[Version difference data]
--

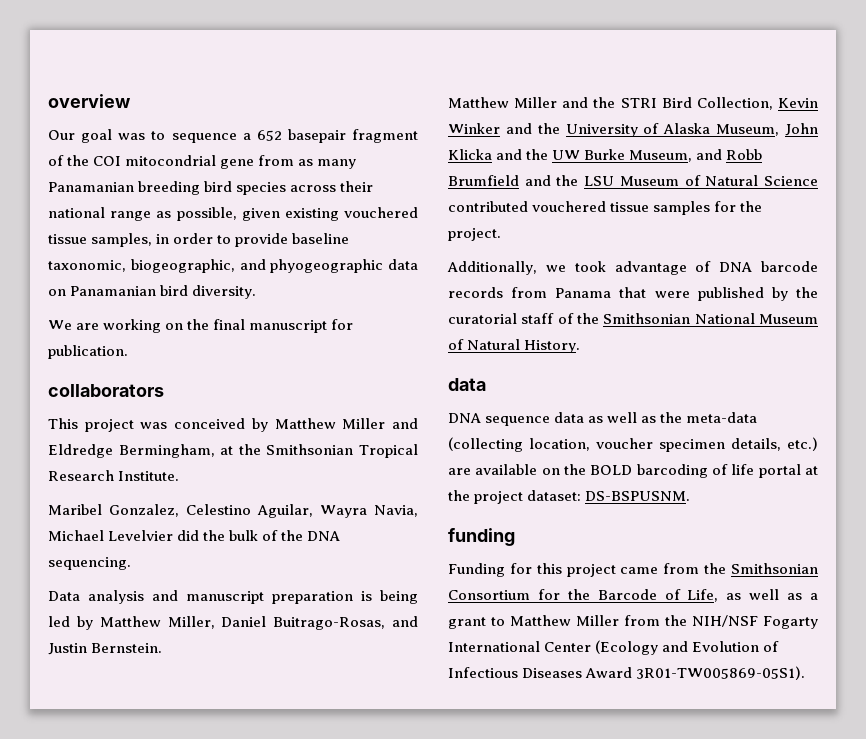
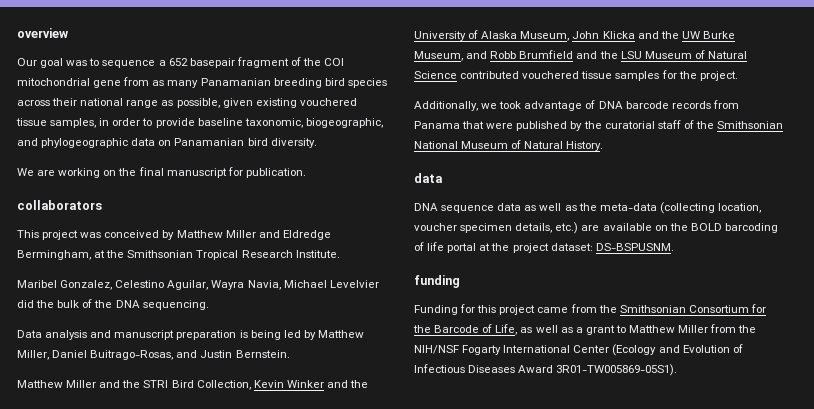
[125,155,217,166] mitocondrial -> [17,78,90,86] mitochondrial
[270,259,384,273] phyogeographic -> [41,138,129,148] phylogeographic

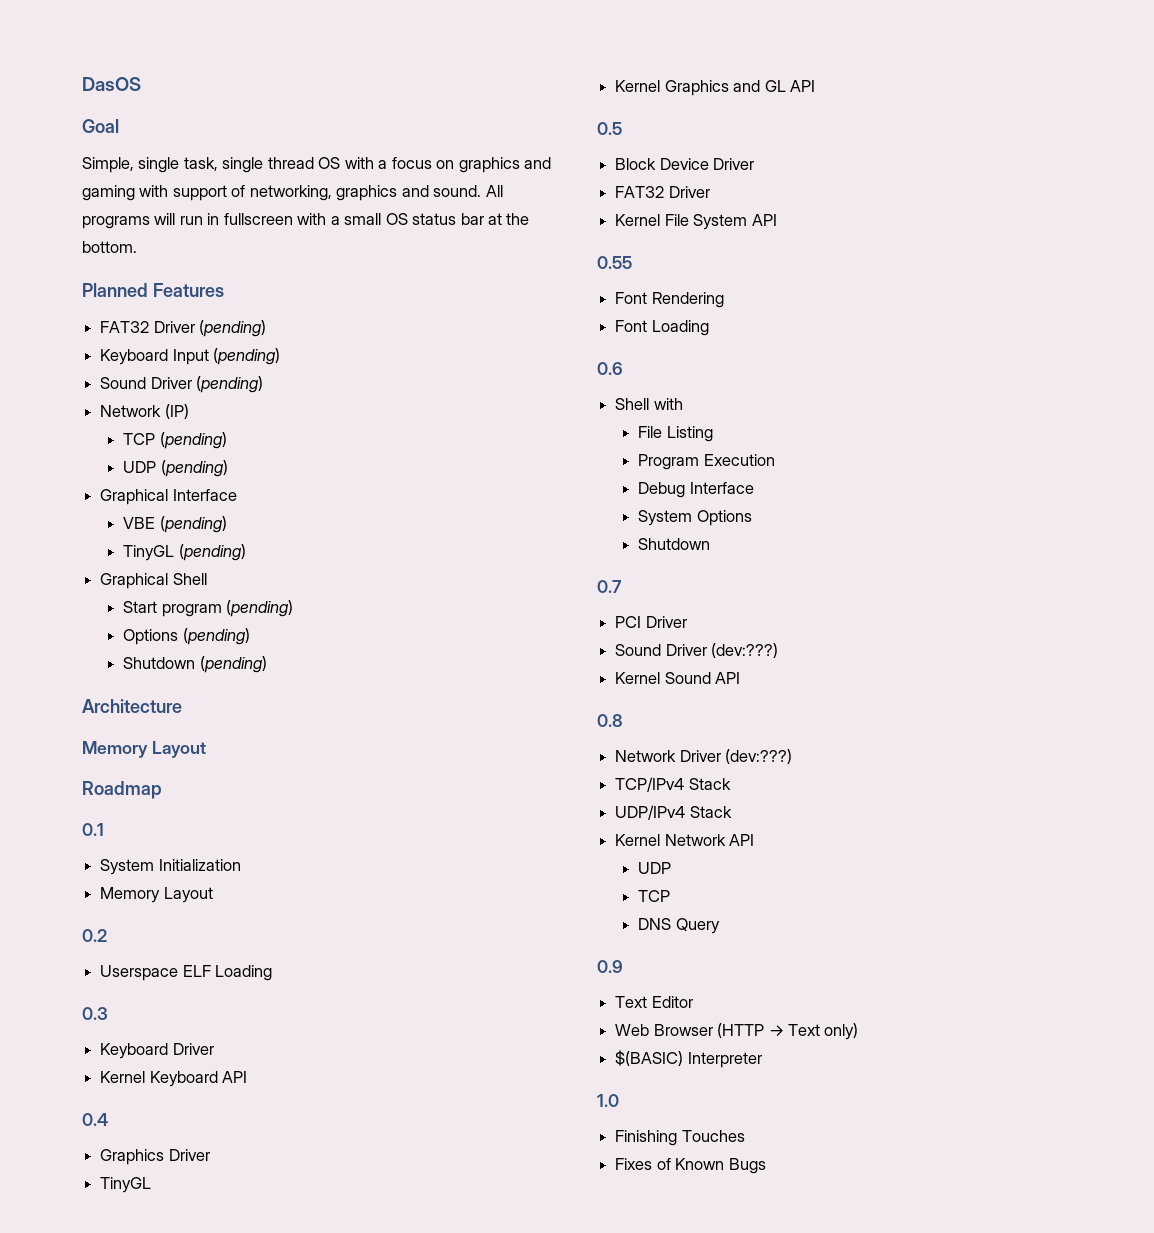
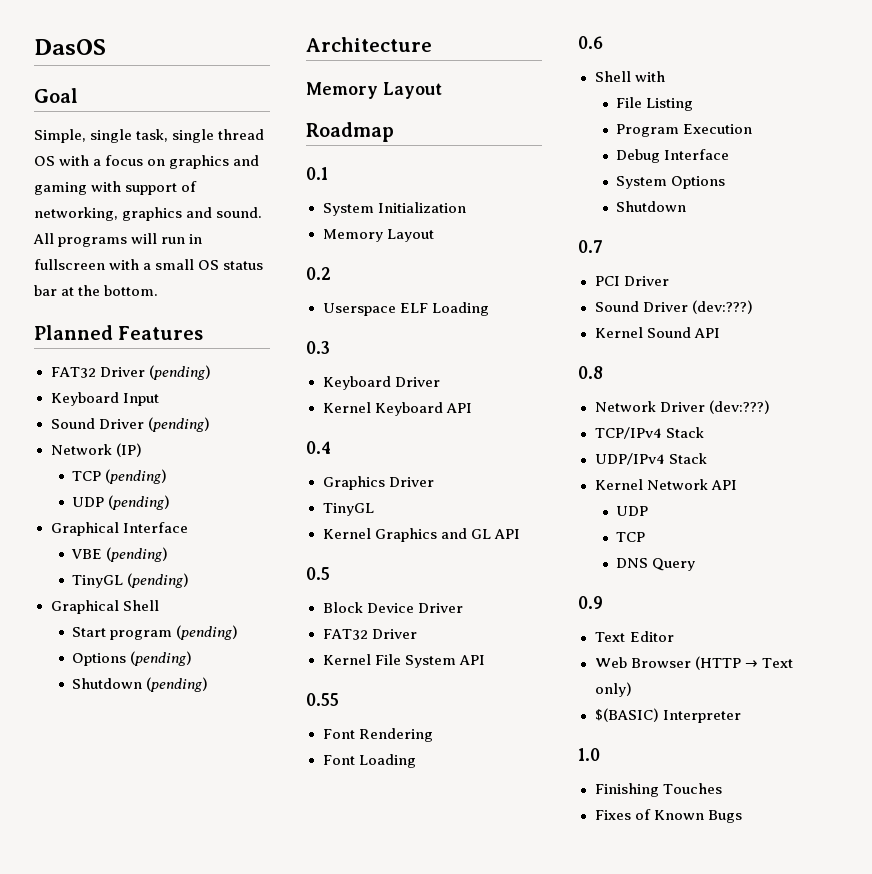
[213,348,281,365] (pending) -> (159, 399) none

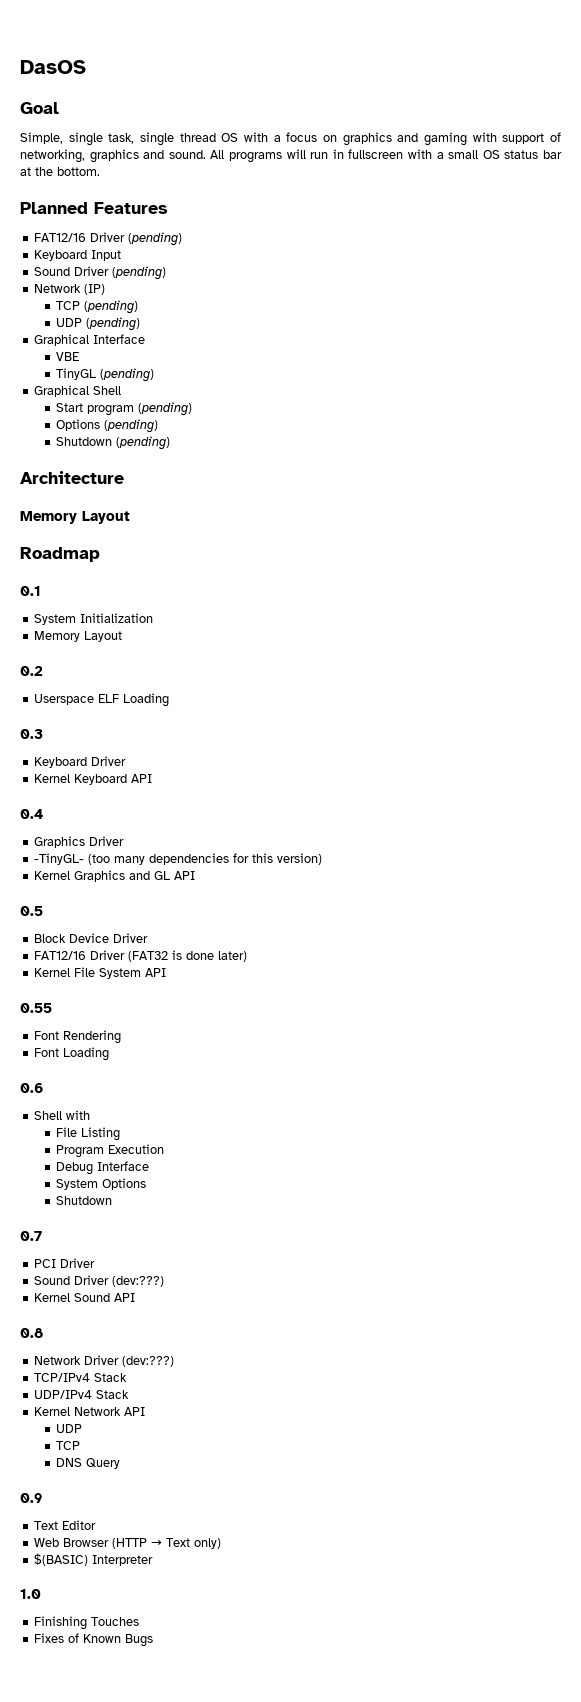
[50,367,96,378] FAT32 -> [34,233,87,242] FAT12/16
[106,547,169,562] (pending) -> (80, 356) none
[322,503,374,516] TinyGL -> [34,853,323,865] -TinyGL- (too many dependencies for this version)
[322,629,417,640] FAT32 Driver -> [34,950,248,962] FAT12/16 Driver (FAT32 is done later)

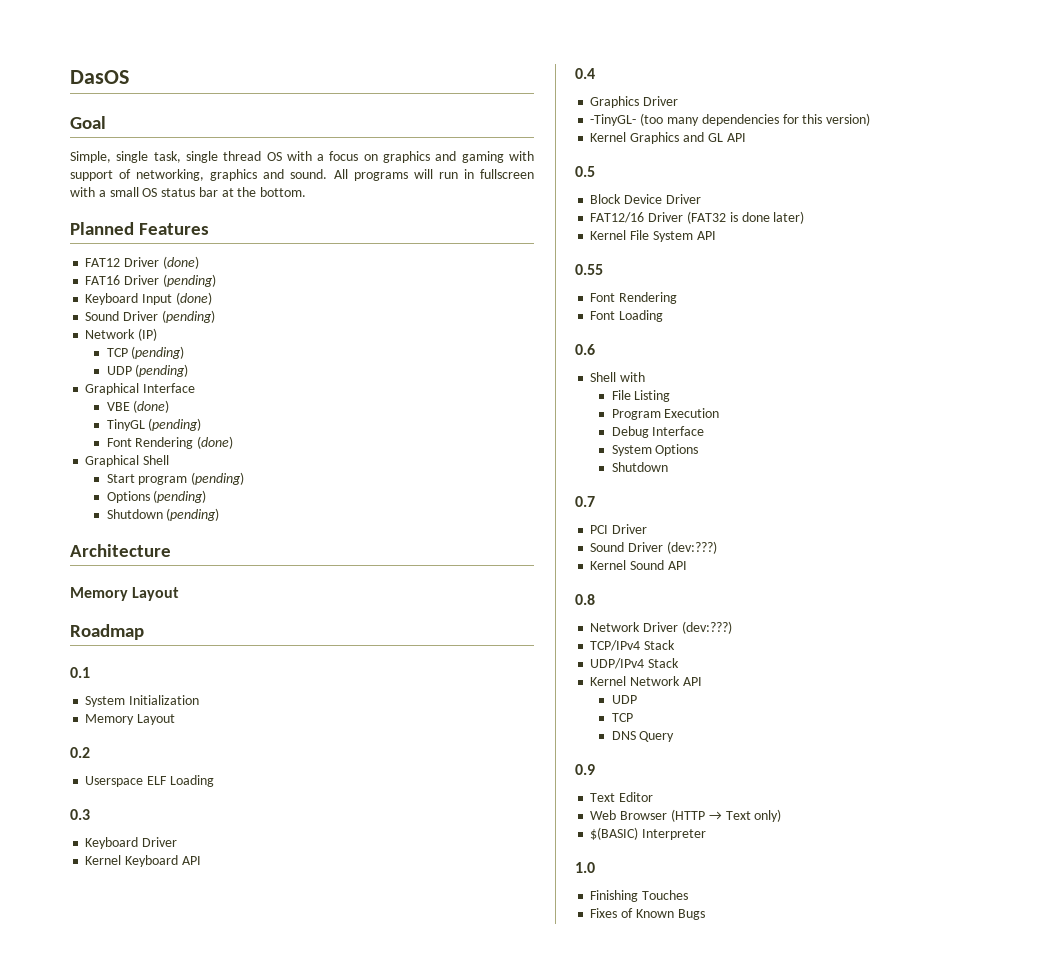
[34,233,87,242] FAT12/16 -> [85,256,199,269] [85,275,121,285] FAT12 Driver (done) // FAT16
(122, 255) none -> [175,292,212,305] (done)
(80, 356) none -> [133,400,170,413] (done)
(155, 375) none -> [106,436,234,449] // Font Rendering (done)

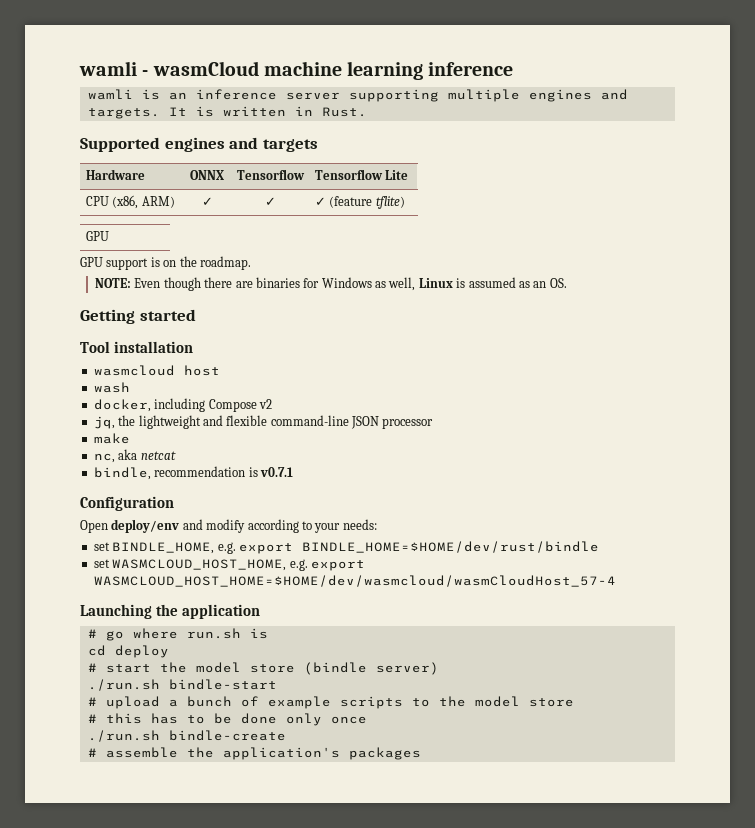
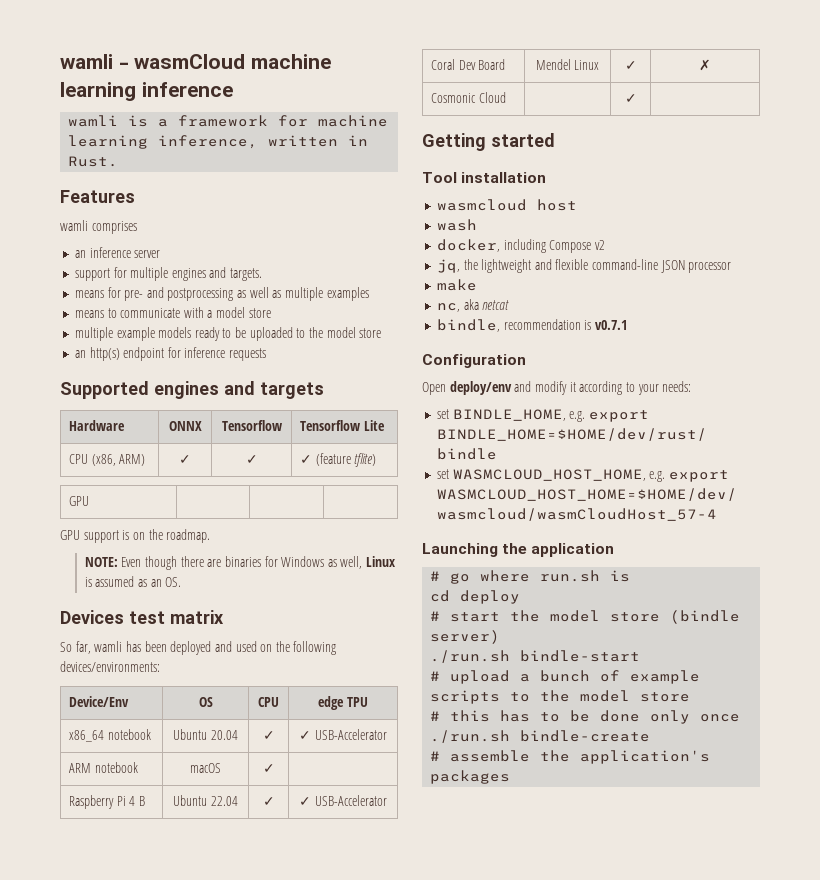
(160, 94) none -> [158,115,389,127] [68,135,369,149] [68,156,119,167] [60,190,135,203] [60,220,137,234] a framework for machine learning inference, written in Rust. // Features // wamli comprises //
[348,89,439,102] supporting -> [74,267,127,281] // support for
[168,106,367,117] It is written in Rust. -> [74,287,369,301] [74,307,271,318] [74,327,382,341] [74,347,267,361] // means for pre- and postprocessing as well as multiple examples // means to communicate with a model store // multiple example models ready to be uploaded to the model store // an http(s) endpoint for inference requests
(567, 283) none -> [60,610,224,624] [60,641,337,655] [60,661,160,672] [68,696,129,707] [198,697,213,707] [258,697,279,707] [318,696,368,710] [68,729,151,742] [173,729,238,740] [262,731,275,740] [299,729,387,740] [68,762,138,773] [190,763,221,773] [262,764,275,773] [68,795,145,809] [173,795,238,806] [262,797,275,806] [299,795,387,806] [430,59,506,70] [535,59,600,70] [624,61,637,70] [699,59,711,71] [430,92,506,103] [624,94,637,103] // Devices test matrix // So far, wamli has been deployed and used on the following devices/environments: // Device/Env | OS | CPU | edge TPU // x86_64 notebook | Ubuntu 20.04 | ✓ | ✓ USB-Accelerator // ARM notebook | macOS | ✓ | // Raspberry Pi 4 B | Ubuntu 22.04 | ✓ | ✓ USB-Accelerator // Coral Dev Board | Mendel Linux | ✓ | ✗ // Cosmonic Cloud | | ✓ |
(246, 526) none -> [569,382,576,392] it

--

Aim of the exercise
Transcribe every record above exactly as written, leaving out any pictures.

Expected output
[125,155,217,166] mitocondrial -> [17,78,90,86] mitochondrial
[270,259,384,273] phyogeographic -> [41,138,129,148] phylogeographic

[213,348,281,365] (pending) -> (159, 399) none

[50,367,96,378] FAT32 -> [34,233,87,242] FAT12/16
[106,547,169,562] (pending) -> (80, 356) none
[322,503,374,516] TinyGL -> [34,853,323,865] -TinyGL- (too many dependencies for this version)
[322,629,417,640] FAT32 Driver -> [34,950,248,962] FAT12/16 Driver (FAT32 is done later)

[34,233,87,242] FAT12/16 -> [85,256,199,269] [85,275,121,285] FAT12 Driver (done) // FAT16
(122, 255) none -> [175,292,212,305] (done)
(80, 356) none -> [133,400,170,413] (done)
(155, 375) none -> [106,436,234,449] // Font Rendering (done)

(160, 94) none -> [158,115,389,127] [68,135,369,149] [68,156,119,167] [60,190,135,203] [60,220,137,234] a framework for machine learning inference, written in Rust. // Features // wamli comprises //
[348,89,439,102] supporting -> [74,267,127,281] // support for
[168,106,367,117] It is written in Rust. -> [74,287,369,301] [74,307,271,318] [74,327,382,341] [74,347,267,361] // means for pre- and postprocessing as well as multiple examples // means to communicate with a model store // multiple example models ready to be uploaded to the model store // an http(s) endpoint for inference requests
(567, 283) none -> [60,610,224,624] [60,641,337,655] [60,661,160,672] [68,696,129,707] [198,697,213,707] [258,697,279,707] [318,696,368,710] [68,729,151,742] [173,729,238,740] [262,731,275,740] [299,729,387,740] [68,762,138,773] [190,763,221,773] [262,764,275,773] [68,795,145,809] [173,795,238,806] [262,797,275,806] [299,795,387,806] [430,59,506,70] [535,59,600,70] [624,61,637,70] [699,59,711,71] [430,92,506,103] [624,94,637,103] // Devices test matrix // So far, wamli has been deployed and used on the following devices/environments: // Device/Env | OS | CPU | edge TPU // x86_64 notebook | Ubuntu 20.04 | ✓ | ✓ USB-Accelerator // ARM notebook | macOS | ✓ | // Raspberry Pi 4 B | Ubuntu 22.04 | ✓ | ✓ USB-Accelerator // Coral Dev Board | Mendel Linux | ✓ | ✗ // Cosmonic Cloud | | ✓ |
(246, 526) none -> [569,382,576,392] it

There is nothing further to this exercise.